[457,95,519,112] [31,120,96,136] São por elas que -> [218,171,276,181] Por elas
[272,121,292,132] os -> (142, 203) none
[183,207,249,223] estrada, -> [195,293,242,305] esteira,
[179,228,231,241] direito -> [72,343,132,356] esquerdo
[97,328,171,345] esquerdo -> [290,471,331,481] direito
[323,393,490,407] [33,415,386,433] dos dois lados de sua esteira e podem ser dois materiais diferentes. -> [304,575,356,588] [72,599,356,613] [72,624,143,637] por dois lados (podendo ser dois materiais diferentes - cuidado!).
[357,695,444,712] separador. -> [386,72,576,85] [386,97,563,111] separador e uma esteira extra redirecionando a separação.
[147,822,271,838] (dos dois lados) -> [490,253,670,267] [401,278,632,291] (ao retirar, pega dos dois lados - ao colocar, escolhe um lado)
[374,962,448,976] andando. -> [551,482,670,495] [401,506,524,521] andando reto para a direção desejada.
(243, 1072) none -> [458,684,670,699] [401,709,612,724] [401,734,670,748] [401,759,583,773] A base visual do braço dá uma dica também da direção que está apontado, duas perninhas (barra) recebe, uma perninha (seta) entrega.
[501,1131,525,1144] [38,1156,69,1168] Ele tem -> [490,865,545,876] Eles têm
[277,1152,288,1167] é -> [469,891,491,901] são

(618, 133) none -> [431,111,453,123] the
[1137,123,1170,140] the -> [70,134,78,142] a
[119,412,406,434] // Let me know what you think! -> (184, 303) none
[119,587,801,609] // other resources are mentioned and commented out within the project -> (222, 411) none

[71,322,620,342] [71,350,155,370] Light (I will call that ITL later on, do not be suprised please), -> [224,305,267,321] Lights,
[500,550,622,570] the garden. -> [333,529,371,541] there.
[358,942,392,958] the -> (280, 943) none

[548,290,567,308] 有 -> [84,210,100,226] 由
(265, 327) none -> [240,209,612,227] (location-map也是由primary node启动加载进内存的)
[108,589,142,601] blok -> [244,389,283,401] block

▶ What to do
I'd like an exact copy of the lines above, from the very first one through the line that contains "[548,290,567,308] 有 -> [84,210,100,226] 由", with nothing else added.

▶ Expected answer
[457,95,519,112] [31,120,96,136] São por elas que -> [218,171,276,181] Por elas
[272,121,292,132] os -> (142, 203) none
[183,207,249,223] estrada, -> [195,293,242,305] esteira,
[179,228,231,241] direito -> [72,343,132,356] esquerdo
[97,328,171,345] esquerdo -> [290,471,331,481] direito
[323,393,490,407] [33,415,386,433] dos dois lados de sua esteira e podem ser dois materiais diferentes. -> [304,575,356,588] [72,599,356,613] [72,624,143,637] por dois lados (podendo ser dois materiais diferentes - cuidado!).
[357,695,444,712] separador. -> [386,72,576,85] [386,97,563,111] separador e uma esteira extra redirecionando a separação.
[147,822,271,838] (dos dois lados) -> [490,253,670,267] [401,278,632,291] (ao retirar, pega dos dois lados - ao colocar, escolhe um lado)
[374,962,448,976] andando. -> [551,482,670,495] [401,506,524,521] andando reto para a direção desejada.
(243, 1072) none -> [458,684,670,699] [401,709,612,724] [401,734,670,748] [401,759,583,773] A base visual do braço dá uma dica também da direção que está apontado, duas perninhas (barra) recebe, uma perninha (seta) entrega.
[501,1131,525,1144] [38,1156,69,1168] Ele tem -> [490,865,545,876] Eles têm
[277,1152,288,1167] é -> [469,891,491,901] são

(618, 133) none -> [431,111,453,123] the
[1137,123,1170,140] the -> [70,134,78,142] a
[119,412,406,434] // Let me know what you think! -> (184, 303) none
[119,587,801,609] // other resources are mentioned and commented out within the project -> (222, 411) none

[71,322,620,342] [71,350,155,370] Light (I will call that ITL later on, do not be suprised please), -> [224,305,267,321] Lights,
[500,550,622,570] the garden. -> [333,529,371,541] there.
[358,942,392,958] the -> (280, 943) none

[548,290,567,308] 有 -> [84,210,100,226] 由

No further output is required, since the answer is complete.